Download or read book Geographers written by Hayden Lorimer and published by Bloomsbury Publishing. This book was released on 2015-12-14 with total page 225 pages. Available in PDF, EPUB and Kindle. Book excerpt: The thirtieth volume of Geographers: Biobibliographical Studies adds significantly to the corpus of scholarship on geography's multiple histories and biographies with nine essays on figures from Britain, France, the USA and Spain. Each was distinguished in his or her own scholarship and made distinctive contributions in specific fields -- as historical, political or population geographers, and, in one case, as a hydrologist-geomorphologist. The subjects also shared a commitment to the educational benefits of geography and of geographical research that was rooted in a vision of geography as socially illuminating and individually life-changing.

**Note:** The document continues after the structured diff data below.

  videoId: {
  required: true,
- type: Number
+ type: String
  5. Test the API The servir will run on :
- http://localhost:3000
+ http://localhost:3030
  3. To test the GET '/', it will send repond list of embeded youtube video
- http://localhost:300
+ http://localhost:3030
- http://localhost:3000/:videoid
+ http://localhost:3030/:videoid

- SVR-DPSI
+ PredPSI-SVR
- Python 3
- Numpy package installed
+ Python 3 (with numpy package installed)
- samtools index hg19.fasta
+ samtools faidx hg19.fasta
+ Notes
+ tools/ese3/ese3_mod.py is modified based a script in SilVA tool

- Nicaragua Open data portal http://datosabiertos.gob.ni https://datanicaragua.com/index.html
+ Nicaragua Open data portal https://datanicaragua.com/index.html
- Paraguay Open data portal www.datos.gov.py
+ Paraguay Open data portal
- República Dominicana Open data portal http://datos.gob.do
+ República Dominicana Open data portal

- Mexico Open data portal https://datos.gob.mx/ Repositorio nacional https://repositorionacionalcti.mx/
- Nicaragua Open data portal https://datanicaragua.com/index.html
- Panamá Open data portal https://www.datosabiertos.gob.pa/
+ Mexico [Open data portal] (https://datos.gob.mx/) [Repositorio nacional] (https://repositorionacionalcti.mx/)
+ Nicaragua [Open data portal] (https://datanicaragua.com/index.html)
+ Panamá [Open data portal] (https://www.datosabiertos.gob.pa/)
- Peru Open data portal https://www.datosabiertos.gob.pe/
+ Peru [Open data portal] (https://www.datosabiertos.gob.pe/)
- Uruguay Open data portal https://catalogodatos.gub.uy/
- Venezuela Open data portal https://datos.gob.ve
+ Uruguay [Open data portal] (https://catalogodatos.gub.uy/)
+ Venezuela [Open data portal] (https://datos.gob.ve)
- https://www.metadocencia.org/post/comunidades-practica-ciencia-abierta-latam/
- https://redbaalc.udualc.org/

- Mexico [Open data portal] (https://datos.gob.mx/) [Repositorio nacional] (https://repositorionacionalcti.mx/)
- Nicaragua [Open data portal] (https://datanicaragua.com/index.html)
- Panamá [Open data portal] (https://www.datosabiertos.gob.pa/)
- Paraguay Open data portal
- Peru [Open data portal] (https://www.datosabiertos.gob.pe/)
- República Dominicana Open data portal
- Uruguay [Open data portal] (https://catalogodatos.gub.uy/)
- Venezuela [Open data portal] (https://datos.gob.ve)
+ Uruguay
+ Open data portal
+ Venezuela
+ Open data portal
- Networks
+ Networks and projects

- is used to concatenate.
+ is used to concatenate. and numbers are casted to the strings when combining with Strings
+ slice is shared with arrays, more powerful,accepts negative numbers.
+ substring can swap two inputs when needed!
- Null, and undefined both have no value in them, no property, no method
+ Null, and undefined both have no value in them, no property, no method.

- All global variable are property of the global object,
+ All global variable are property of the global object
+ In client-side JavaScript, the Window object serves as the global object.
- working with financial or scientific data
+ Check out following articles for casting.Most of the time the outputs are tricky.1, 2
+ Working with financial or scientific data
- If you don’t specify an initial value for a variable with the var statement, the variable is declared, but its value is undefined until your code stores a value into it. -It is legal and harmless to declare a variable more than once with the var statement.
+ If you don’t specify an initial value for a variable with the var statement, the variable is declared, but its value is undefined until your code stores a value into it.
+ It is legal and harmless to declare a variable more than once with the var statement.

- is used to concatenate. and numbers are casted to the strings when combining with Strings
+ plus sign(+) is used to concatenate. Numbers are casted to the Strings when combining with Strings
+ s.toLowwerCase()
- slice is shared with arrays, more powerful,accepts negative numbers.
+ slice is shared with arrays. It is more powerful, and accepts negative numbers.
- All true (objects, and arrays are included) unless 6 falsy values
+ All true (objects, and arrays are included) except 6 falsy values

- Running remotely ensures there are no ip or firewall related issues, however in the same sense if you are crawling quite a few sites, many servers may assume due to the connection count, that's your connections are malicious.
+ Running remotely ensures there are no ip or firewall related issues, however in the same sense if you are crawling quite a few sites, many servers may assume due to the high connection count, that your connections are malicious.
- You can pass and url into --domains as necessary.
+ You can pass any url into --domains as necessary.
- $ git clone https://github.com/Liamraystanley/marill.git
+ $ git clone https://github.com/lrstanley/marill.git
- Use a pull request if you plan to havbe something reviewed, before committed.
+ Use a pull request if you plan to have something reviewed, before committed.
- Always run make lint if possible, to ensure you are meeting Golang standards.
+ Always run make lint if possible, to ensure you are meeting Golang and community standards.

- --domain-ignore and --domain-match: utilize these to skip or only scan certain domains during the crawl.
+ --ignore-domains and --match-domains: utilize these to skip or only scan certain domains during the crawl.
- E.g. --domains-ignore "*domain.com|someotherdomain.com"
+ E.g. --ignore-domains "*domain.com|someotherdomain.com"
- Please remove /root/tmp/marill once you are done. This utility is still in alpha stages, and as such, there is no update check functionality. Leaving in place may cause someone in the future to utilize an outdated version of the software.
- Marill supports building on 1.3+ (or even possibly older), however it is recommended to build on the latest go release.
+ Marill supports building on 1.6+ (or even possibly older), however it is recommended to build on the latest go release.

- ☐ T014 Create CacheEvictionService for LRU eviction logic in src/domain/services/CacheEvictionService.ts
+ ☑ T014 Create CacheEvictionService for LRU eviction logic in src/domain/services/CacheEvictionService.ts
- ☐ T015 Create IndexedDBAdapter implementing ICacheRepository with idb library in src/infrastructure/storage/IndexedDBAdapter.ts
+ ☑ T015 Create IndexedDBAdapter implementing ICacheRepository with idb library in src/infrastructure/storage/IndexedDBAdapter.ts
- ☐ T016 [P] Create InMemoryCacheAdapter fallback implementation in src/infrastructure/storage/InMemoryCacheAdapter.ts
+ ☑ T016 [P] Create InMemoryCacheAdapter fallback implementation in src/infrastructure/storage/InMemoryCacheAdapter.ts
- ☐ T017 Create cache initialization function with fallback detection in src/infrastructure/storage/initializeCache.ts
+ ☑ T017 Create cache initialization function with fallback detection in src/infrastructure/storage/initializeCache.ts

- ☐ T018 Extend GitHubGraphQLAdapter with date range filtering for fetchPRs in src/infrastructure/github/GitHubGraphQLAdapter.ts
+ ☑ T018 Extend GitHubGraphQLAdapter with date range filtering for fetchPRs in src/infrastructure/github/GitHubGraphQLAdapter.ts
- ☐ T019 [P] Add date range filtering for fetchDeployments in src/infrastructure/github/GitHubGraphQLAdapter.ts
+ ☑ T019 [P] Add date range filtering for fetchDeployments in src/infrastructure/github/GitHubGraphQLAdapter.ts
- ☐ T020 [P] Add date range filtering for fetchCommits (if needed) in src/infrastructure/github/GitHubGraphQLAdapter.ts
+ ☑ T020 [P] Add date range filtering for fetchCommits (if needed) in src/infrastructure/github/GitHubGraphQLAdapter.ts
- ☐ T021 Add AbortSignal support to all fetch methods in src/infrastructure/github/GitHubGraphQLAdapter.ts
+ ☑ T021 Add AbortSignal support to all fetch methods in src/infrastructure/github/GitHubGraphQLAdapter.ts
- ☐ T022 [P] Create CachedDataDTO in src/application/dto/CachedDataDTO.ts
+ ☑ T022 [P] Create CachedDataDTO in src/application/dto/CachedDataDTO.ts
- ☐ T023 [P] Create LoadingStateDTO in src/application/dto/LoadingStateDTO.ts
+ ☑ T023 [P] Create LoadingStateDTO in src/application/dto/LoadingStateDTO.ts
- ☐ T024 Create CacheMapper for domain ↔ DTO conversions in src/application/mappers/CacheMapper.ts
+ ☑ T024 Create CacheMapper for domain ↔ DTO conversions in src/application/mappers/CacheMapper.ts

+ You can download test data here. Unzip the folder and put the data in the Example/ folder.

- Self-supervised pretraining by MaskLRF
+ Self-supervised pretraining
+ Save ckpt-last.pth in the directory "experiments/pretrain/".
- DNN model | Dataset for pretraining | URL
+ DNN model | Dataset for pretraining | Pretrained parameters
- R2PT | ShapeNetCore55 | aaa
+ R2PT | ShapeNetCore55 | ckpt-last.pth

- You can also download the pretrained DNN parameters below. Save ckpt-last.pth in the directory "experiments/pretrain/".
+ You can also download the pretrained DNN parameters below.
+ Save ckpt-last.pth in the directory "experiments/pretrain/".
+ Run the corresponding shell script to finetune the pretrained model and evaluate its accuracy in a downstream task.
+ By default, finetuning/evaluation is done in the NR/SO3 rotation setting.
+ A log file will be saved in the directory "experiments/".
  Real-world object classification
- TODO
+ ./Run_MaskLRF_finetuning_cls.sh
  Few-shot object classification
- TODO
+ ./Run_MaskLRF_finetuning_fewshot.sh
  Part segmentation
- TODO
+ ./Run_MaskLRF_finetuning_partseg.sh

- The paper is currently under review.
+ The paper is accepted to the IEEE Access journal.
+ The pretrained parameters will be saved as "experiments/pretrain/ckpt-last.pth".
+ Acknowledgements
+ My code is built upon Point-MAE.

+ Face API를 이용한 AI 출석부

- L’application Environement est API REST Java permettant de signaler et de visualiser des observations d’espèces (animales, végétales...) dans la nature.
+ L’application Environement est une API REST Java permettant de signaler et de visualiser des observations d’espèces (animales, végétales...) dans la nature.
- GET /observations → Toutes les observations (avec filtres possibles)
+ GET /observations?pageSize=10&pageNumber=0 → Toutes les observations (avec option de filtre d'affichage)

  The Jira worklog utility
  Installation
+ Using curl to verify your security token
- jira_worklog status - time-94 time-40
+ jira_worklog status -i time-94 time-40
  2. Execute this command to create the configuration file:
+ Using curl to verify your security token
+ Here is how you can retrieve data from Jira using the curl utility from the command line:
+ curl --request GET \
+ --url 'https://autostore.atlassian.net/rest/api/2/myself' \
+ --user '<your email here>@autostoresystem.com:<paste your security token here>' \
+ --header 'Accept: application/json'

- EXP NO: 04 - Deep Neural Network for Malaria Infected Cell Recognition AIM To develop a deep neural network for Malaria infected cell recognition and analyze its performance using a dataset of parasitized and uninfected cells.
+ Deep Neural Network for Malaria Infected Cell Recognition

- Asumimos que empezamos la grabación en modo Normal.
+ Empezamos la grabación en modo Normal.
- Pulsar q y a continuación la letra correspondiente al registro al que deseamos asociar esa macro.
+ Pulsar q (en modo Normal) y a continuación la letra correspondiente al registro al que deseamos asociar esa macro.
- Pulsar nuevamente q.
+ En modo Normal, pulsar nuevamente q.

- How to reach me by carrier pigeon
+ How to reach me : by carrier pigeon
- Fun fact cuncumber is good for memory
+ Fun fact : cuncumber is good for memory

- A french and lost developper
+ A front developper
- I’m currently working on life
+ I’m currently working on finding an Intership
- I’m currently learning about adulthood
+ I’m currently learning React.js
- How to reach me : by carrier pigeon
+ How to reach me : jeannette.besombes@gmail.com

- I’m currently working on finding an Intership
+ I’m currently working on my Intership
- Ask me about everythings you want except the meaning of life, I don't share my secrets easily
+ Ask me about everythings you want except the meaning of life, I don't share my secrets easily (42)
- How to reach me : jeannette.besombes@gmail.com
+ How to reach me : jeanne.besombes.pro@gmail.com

Here is further rich testimony of the importance of geographers' lives to the lived experience of geography in practice.

Book Geopolitics and the Quest for Dominance

Download or read book Geopolitics and the Quest for Dominance written by Jeremy Black and published by Indiana University Press. This book was released on 2015-11-25 with total page 352 pages. Available in PDF, EPUB and Kindle. Book excerpt: History and geography delineate the operation of power, not only its range but also the capacity to plan and the ability to implement. Approaching state strategy and policy from the spatial angle, Jeremy Black argues that just as the perception of power is central to issues of power, so place, and its constraints and relationships, is partly a matter of perception, not merely map coordinates. Geopolitics, he maintains, is as much about ideas and perception as it is about the actual spatial dimensions of power. Black's study ranges widely, examining geography and the spatial nature of state power from the 15th century to the present day. He considers the rise of British power, geopolitics and the age of Imperialism, the Nazis and World War II, and the Cold War, and he looks at the key theorists of the latter 20th century, including Henry Kissinger, Francis Fukuyama and Samuel P. Huntington, Philip Bobbitt, Niall Ferguson, and others.